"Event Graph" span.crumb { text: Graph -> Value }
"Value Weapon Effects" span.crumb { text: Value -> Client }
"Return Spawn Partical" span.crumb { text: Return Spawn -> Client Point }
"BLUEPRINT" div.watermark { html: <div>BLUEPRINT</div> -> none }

==

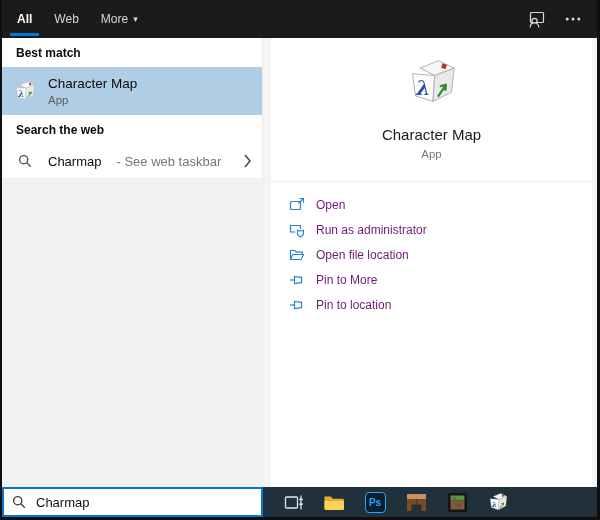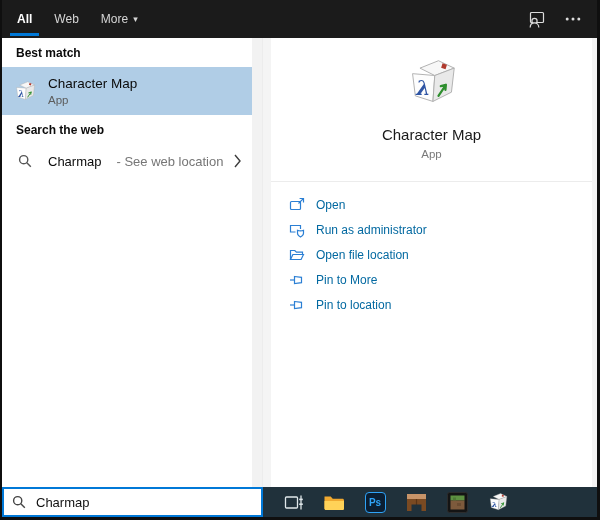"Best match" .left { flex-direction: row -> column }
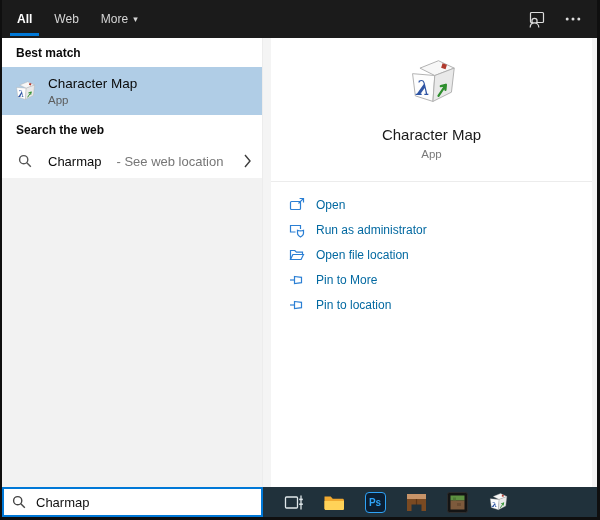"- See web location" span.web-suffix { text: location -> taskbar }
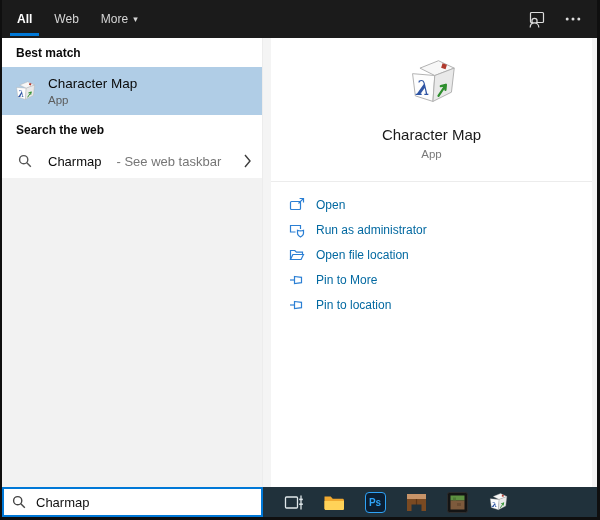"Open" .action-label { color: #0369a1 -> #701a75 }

REQUIRED WORK:
Among the lines above, repeat exactly those from the line with "text: Value ->" to the line with "html: <div>BLUEPRINT</div> ->", counting both ends.

RESULT OF THIS EXERCISE:
"Value Weapon Effects" span.crumb { text: Value -> Client }
"Return Spawn Partical" span.crumb { text: Return Spawn -> Client Point }
"BLUEPRINT" div.watermark { html: <div>BLUEPRINT</div> -> none }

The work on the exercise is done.